Tese
Direito aos medicamentos seguros, eficazes e de qualidade: interações entre os sistemas do direito, da saúde e da economia a partir da teoria dos sistemas sociais de Niklas Luhmann
Fecha
2018-10-17Autor
Kölling, Gabrielle Jacobi
Resumen
The present work refers to the research of doctorate that fits in the subject of the right to the health and to the medicines insurance, effective and of quality. The right to health is involved in a highly complex, contingent, paradoxical and risky environment. These characterizations of legal expectation related to health are not exclusive to this fundamental right: they also mark the characterization of contemporary society and law as a whole. In order to analyze the right to health, it is necessary to observe its limits and its relationship with the medical system, as well as the discussion arising from these contours in the theory of social systems.
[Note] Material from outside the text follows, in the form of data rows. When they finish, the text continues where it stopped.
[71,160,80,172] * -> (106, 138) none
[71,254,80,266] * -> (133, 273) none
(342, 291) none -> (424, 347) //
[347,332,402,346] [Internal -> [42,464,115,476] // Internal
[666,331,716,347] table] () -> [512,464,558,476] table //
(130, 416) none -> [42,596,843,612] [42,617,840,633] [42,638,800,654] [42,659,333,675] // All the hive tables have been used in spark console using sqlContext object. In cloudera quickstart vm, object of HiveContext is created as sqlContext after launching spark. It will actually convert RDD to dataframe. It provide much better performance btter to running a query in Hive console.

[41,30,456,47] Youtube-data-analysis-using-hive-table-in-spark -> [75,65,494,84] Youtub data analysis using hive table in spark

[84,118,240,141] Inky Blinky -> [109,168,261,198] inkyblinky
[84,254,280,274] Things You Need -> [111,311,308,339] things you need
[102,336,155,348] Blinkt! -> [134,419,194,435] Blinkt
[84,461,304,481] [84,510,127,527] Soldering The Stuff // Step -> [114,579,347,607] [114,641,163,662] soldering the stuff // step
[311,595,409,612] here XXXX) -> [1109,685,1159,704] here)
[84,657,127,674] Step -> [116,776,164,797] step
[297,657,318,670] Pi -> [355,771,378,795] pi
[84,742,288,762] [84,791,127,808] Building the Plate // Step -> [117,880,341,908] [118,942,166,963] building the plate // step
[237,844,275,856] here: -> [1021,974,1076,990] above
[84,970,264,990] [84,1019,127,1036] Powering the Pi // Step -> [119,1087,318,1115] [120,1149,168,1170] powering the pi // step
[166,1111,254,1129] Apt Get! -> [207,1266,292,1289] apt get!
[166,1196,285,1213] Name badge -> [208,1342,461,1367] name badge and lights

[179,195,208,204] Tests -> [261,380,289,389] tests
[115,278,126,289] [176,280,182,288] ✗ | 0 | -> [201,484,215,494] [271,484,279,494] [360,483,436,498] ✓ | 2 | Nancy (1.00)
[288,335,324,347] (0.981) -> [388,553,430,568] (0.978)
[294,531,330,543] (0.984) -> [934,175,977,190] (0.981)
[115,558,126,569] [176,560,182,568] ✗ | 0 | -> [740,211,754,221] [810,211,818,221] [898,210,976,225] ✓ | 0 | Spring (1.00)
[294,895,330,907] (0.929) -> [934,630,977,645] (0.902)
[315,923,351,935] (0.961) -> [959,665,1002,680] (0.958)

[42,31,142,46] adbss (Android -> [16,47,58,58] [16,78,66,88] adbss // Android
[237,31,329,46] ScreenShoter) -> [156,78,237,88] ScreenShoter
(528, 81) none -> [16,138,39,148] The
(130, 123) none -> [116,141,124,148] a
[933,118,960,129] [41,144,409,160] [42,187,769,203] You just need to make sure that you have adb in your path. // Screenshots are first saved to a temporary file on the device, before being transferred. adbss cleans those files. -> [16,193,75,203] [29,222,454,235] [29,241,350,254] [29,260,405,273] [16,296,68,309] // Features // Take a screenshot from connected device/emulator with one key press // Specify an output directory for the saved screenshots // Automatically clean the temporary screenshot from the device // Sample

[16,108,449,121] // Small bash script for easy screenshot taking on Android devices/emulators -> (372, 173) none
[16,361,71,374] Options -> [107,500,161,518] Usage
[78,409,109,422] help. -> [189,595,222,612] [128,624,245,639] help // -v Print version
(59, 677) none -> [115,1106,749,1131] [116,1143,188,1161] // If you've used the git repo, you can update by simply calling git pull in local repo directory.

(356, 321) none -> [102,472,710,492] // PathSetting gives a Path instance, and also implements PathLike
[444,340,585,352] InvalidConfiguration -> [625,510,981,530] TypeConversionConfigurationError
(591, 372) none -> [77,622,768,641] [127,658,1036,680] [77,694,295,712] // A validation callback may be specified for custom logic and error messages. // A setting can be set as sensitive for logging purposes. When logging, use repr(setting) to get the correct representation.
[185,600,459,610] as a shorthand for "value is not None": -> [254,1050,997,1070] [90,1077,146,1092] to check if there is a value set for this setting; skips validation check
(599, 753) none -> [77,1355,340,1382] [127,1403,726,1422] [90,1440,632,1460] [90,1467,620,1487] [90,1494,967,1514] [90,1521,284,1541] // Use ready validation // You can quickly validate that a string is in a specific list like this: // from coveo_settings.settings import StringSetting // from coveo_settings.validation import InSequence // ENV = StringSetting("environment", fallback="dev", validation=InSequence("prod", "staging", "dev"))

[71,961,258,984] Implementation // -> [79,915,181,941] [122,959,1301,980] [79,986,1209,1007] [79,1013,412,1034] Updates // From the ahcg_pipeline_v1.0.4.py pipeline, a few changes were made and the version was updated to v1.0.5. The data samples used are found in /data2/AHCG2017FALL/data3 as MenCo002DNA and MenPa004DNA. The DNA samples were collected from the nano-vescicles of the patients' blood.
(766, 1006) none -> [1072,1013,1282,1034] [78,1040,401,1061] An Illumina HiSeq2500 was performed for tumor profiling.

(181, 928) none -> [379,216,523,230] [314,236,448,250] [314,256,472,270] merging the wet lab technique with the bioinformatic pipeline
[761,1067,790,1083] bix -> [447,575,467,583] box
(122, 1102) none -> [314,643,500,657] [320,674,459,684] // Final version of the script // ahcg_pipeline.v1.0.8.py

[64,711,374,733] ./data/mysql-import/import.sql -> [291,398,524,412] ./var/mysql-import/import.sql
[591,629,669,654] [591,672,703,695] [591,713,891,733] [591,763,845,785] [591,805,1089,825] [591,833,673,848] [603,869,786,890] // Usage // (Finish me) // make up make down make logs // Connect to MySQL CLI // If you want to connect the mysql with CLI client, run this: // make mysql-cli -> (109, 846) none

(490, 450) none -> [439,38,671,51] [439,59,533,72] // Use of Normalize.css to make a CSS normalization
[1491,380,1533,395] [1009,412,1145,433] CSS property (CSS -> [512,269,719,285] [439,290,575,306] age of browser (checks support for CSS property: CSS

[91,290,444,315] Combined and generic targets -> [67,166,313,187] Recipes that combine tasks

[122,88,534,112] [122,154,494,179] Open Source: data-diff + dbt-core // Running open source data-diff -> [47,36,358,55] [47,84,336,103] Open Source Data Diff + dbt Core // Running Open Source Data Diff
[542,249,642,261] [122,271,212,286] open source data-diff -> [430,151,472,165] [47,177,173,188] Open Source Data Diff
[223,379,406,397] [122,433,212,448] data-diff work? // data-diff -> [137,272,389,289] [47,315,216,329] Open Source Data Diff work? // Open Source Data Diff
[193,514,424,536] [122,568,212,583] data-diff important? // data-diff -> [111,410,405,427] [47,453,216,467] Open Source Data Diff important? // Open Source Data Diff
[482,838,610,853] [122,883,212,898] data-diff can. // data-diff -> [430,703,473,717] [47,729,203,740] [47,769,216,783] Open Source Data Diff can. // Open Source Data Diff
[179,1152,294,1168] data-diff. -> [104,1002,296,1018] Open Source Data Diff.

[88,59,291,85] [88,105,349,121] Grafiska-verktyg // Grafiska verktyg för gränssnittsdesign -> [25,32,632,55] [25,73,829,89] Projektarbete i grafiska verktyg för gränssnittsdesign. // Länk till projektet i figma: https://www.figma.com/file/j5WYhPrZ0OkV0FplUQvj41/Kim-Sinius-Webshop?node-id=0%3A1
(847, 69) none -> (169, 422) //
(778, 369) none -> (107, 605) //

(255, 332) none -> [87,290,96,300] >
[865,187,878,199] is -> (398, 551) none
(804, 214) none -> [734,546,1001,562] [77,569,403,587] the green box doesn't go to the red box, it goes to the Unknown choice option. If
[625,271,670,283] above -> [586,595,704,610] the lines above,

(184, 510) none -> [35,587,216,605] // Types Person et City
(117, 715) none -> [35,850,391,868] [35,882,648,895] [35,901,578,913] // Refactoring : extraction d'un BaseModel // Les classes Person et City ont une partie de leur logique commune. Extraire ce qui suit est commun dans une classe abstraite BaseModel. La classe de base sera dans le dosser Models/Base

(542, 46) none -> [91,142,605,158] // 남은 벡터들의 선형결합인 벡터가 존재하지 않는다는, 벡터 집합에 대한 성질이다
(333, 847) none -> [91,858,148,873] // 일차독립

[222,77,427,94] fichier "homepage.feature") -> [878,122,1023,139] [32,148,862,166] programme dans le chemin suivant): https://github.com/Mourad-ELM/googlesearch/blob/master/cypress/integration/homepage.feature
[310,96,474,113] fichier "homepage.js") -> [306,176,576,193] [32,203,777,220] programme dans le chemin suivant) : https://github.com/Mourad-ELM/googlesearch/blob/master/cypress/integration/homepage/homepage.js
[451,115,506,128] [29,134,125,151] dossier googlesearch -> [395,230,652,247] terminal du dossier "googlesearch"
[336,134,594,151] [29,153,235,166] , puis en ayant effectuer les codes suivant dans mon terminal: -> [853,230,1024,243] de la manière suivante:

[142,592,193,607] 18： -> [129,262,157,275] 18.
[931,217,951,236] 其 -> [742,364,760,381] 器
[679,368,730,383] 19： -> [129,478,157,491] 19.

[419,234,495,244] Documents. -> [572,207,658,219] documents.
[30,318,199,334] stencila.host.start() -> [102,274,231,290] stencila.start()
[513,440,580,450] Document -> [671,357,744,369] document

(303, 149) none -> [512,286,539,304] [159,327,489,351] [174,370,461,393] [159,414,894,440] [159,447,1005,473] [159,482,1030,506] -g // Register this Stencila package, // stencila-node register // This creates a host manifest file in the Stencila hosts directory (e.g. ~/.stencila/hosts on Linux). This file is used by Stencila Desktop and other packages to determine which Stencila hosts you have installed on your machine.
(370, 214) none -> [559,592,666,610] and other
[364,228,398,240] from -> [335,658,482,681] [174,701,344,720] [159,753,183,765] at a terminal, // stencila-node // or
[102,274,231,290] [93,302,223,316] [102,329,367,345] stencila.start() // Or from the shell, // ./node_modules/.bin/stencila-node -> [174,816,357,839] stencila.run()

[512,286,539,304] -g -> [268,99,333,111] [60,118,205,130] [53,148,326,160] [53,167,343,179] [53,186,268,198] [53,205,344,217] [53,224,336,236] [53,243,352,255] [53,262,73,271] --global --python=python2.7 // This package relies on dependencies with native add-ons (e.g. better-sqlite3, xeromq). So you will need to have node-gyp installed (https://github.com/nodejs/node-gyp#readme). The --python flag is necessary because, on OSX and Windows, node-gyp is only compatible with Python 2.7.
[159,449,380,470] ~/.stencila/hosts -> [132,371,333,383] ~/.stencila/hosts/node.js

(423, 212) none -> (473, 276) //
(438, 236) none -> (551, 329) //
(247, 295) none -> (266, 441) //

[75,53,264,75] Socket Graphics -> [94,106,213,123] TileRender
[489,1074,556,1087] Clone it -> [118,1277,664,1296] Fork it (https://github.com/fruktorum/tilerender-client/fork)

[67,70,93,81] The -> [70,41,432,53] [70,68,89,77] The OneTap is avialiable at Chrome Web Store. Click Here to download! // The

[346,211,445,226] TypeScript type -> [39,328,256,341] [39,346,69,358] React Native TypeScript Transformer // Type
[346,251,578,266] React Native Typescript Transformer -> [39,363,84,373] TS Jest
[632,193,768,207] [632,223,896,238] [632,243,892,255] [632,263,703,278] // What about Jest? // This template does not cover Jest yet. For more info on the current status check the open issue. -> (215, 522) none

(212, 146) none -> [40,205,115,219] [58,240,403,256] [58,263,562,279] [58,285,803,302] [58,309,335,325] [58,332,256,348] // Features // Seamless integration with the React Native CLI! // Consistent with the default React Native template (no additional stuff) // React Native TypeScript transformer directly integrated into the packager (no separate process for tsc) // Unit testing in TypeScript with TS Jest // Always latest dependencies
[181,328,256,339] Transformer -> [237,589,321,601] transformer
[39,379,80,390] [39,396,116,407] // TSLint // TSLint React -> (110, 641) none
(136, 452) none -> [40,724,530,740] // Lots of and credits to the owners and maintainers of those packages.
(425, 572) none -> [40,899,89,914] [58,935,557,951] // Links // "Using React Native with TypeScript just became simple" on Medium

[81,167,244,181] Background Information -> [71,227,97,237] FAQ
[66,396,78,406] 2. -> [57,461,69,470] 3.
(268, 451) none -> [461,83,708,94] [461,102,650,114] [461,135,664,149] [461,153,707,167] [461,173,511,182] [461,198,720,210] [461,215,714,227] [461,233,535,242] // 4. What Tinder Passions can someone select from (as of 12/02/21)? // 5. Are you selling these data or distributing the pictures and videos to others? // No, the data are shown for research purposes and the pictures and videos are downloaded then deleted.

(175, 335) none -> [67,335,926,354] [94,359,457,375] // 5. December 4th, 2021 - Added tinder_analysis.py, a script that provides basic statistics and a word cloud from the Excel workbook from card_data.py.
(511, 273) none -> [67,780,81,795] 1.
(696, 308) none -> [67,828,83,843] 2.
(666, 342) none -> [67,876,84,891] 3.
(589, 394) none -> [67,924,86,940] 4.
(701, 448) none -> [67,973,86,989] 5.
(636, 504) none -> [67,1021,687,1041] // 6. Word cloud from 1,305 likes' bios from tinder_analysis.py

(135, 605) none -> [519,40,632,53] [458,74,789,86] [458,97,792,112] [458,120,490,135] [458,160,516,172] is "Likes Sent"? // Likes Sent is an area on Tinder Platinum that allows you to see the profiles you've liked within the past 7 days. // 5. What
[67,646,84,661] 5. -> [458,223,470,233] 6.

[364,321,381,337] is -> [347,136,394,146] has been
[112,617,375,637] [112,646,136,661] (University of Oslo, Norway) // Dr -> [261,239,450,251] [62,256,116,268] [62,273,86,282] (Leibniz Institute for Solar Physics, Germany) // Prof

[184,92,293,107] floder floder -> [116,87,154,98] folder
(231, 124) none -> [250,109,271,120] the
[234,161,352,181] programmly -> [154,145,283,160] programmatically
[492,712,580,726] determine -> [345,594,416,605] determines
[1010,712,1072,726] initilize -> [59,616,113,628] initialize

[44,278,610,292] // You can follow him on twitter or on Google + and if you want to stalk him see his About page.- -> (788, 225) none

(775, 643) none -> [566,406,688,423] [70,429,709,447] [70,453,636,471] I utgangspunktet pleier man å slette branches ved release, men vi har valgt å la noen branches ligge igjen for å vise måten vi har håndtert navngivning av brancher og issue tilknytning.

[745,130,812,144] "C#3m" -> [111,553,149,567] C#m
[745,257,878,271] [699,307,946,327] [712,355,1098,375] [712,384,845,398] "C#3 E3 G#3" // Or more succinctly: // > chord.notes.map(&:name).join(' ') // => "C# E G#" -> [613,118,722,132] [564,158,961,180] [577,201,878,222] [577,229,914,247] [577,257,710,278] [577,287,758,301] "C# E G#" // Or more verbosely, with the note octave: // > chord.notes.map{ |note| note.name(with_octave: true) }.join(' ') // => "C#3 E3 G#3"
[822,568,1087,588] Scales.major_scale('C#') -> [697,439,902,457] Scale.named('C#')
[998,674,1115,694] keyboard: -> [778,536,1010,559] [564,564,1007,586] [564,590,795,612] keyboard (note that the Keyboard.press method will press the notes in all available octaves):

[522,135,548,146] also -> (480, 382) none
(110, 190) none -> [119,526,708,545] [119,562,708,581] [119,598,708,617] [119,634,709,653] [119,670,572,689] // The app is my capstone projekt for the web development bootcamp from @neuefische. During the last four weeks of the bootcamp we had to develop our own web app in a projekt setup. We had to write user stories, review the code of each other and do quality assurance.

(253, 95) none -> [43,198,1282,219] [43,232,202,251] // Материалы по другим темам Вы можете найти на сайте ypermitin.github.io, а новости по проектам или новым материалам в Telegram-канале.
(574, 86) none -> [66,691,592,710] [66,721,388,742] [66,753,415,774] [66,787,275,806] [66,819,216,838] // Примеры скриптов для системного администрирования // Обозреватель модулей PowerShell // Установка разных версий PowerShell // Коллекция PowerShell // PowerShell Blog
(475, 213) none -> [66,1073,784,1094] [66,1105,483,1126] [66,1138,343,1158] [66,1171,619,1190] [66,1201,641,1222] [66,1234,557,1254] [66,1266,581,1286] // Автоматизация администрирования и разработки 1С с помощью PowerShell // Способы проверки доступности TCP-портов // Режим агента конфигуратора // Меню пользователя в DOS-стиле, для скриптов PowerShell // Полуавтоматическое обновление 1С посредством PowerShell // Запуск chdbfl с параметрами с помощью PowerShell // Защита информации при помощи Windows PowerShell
Within these systems, we have the drugs and all of their burden of complexity in relation to tripod safety, quality and effectiveness. The "old dogmatic" of law is not capable of responding to the characteristics of current juridical and social phenomena; In this sense, the problem of traditional sources of law and its need for horizontalization within the fertile ground of "normative production" of the National Agency of Sanitary Surveillance (ANVISA) when it comes to "drug regulation" is evident, as well as the dialogue with the economic system. At present, there are innumerable possibilities regarding medicines, among which falsification can be considered an alternative or possibility, especially in contexts of social inequities. Exacerbated poverty and price are factors in the low accessibility of safe, effective and quality medicines. Thus, the aim of this thesis is to analyze the right to health in the context of safe, effective and quality medicines and their correlations with the system of economy and law, in the regulatory bias. For that, the theoretical-methodological framework will be Niklas Luhmann's Theory of Social Systems. Finally, it is observed that in Brazil the regulation and intervention in the medicine market is still incipient and deficient; countries with a context of "deregulation" of drug prices are more successful in accessibility, however, these same countries do not present accentuated social inequities as in Brazil.